**Exercise**
For this exercise, write out exactly the lines from the line containing "payment method: PayPal -> Visa" through the last line of the records, and no other lines.

**Given information**
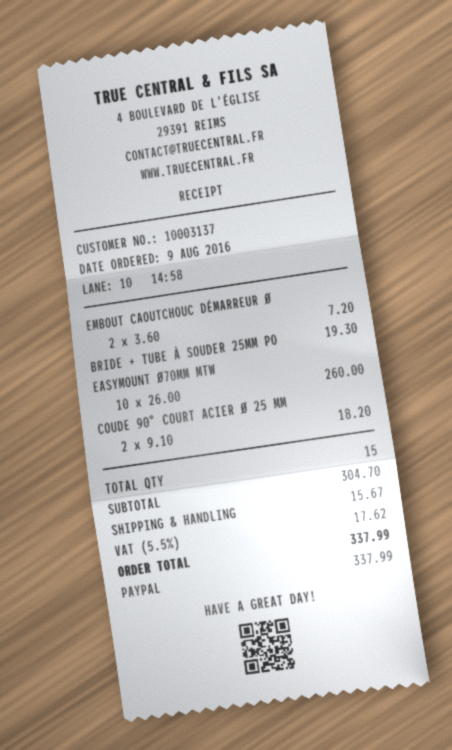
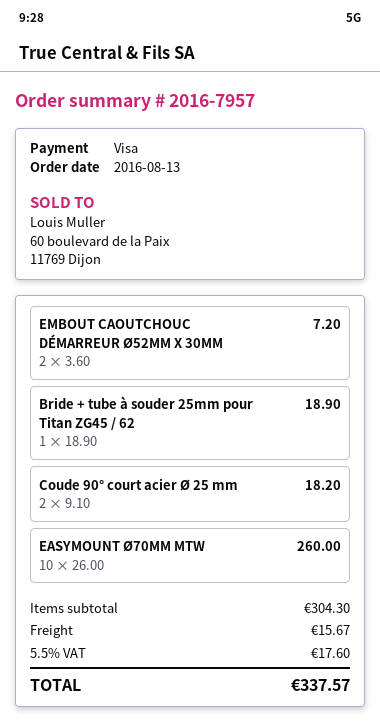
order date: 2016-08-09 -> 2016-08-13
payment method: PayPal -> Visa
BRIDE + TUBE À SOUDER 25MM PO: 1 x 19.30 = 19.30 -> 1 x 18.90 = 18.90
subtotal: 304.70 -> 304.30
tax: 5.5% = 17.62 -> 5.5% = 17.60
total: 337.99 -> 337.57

**Exercise answer**
payment method: PayPal -> Visa
BRIDE + TUBE À SOUDER 25MM PO: 1 x 19.30 = 19.30 -> 1 x 18.90 = 18.90
subtotal: 304.70 -> 304.30
tax: 5.5% = 17.62 -> 5.5% = 17.60
total: 337.99 -> 337.57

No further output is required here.